What I translated with ‘Jewels’ reads ‘Juwelen’ in the German text. I don’t think it is a ‘false friend’ on my side (nor on the side of H. J. Schütz), but I have some doubts about the translation here. I would have expected (in the English original) a more general term in this place, referring not only to gems but to all the kind of artefacts Mîm had made. But since we don’t have the original text to cross check, ‘Jewels’ seem the best I could use for the back translation. Here we learn a bit more about the time Mîm made his artefacts: When he halts for a while his hand is ‘brown’ and ‘old’, that means either he really spent a very long time on that work or he worked long after his days of inspiration in his youth.
Quote:
And I thought: Mîm was very clever. Mîm had worked very hard. Mîm had a fire in him, hotter than the hearth. But Mîm had poured it almost all into these things. They are a piece of Mîm, since without them there is little left of him.
In this reporting by Mîm of his own thoughts the use of Mîm instead of a pronoun seems quiet natural to me (at least in the German text). What we he reports is, I think, a first sign that his inspiration is failing at last and instead some possessiveness setts in: ‘he poured it almost all’ and ‘without them little is left of him’. In addition, it is very much like Sauron and the One Ring. As long as Mîm does possess his artefacts it is well form him, but when he losses them he is diminished.
Quote:
So I thought about a right way to store them, like goods in a storehouse, that wise memory my find them again. For everywhere they lay on the floor, or hung in the corners, and some hung on pegs on the walls – like the pages of an ancient book of dwarven-law, which time had worn and the winds have devastated.

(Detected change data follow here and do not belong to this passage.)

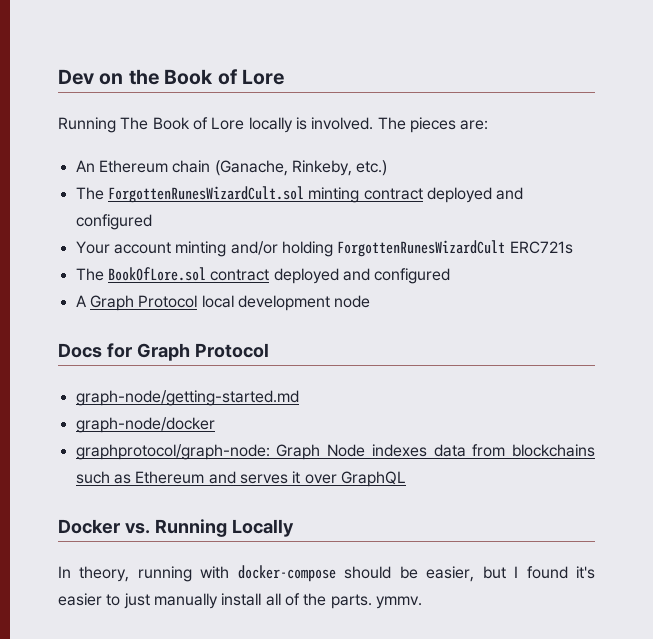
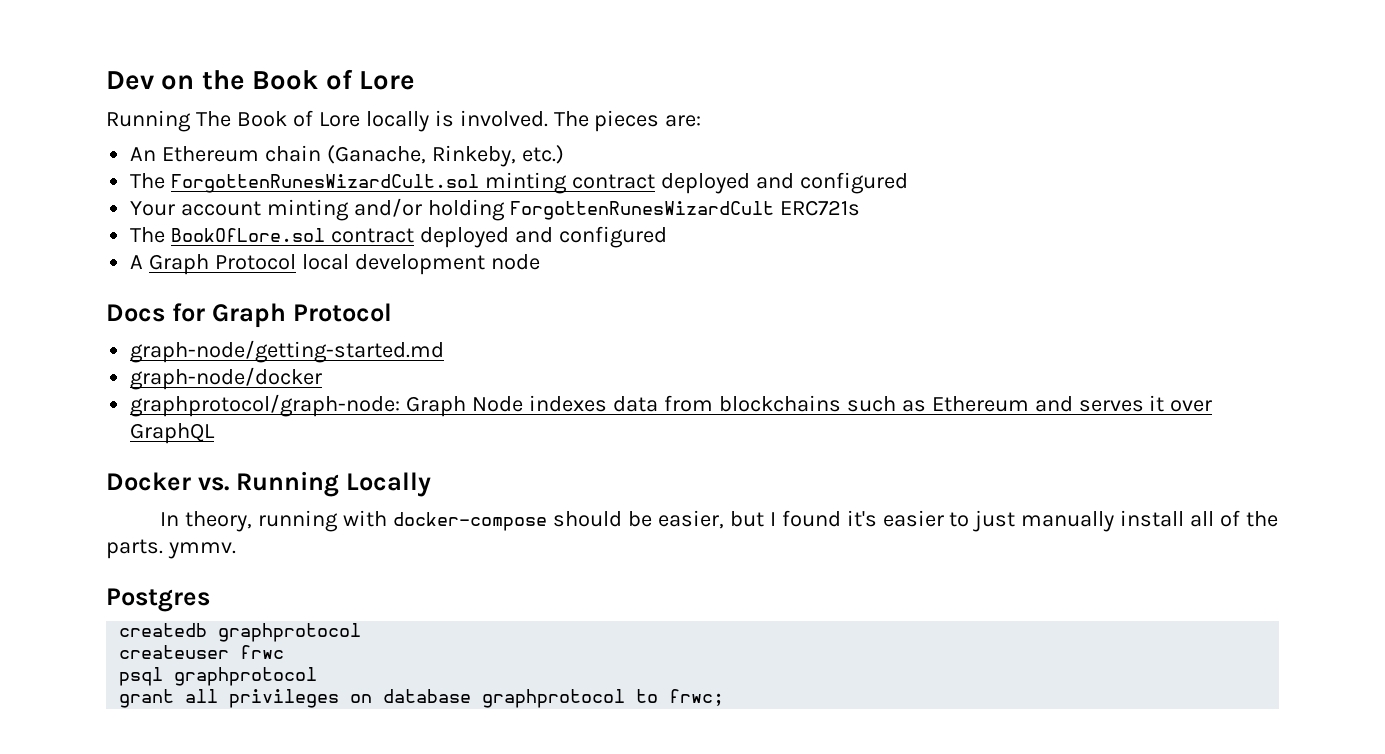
+ Postgres
+ createdb graphprotocol
+ createuser frwc
+ psql graphprotocol
+ grant all privileges on database graphprotocol to frwc;

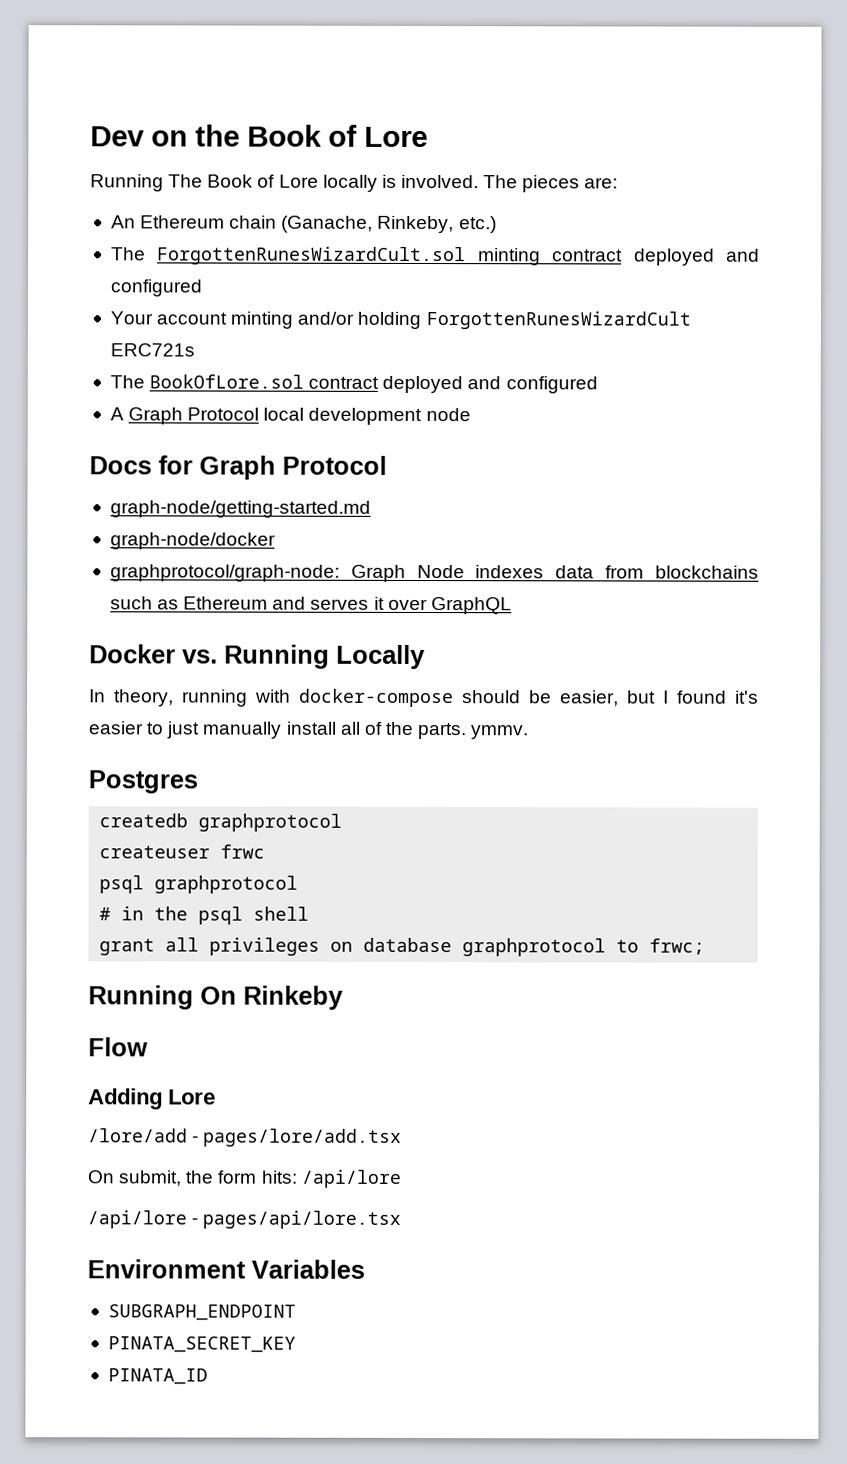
+ # in the psql shell
+ Running On Rinkeby
+ Flow
+ Adding Lore
+ /lore/add - pages/lore/add.tsx
+ On submit, the form hits: /api/lore
+ /api/lore - pages/api/lore.tsx
+ Environment Variables
+ SUBGRAPH_ENDPOINT
+ PINATA_SECRET_KEY
+ PINATA_ID

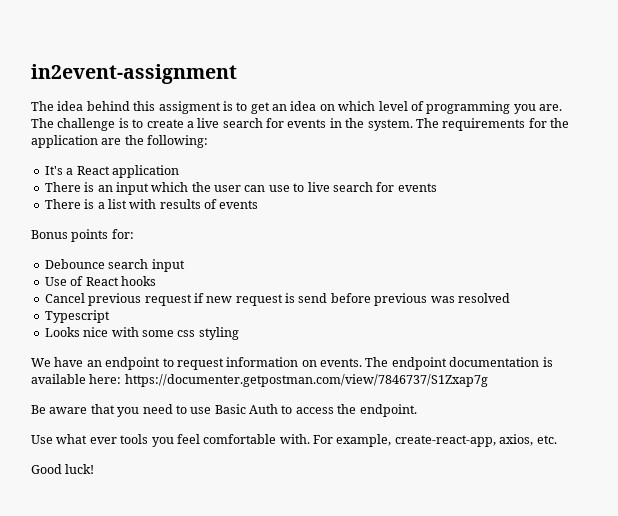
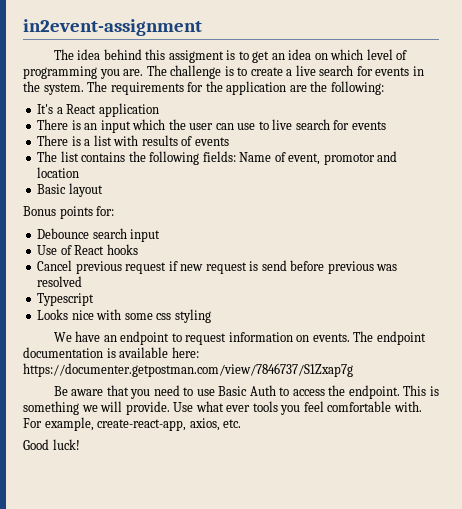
+ The list contains the following fields: Name of event, promotor and location
+ Basic layout
- Be aware that you need to use Basic Auth to access the endpoint.
- Use what ever tools you feel comfortable with.
+ Be aware that you need to use Basic Auth to access the endpoint. This is something we will provide. Use what ever tools you feel comfortable with.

The description of how the Mîm’s artefacts were cluttered in his smithy, sound for me not like he had any kind of possessiveness felt before, rather like an obsessive artificer, putting his works heedless a side as soon as he is satisfied with how he has shaped them. Here again I have some doubts about the German translation: ‘hung in the corners, and some hung on pegs on the walls’ reads in the German text ‘angehängt in den Winkeln, und manche hingen an Pflöcken von den Wänden’. ‘angehängt in den Winkel’ is by itself a bit unusual. ‘angehängt an Winkeln’ would be more natural but is a full repetition in sense of what follows, ‘angehäuft in den Winkel’ would fit nicely between the first part the ‘pegs on the Wall’. So ‘angehängt’ could be a misprint for ‘angehäuft’, seeing that there are only two letters have to be shifted. But we can not be sure and thus have to take the text as it stands. Next are the ‘books of dwarven-lore’. The German ‘Zwergengeschichten’ transports, at least for me, a wrong connotation: It is to near to ‘fairy tales’. ‘-lore’ is a good translation of ‘-geschichten’ but does not transport that connotation (I think, and therefore I mention it here). ‘-tales’ would in this respect maybe be nearer to the German text, but since I found the connotation not fitting I used ‘-lore’. By the way, this picture of the torn book reminds me strongly on the Book of Mazarbul from The Lord of the Rings.
Quote:
Clap-clip-clatter! Crack-tap, tom-tom-tap! Tack-Tack! Timber and bones to me! No time to lose. The work begins. Think, saw, whittle, chisel, rasp, rattle. No time to rest. Thus, I crafted my big chest, furnished with boxes and secret drawers. Dragon-guards glowered from the lid, twined and twisting up from their grasping claws. The hinges rested between their sharp teeth. Ancient dwarves with axes flanked its mighty claps. Clap-clap, tack-tack! Hammer and nail, tink-tonk, the key was forged and bound by magic. Well done!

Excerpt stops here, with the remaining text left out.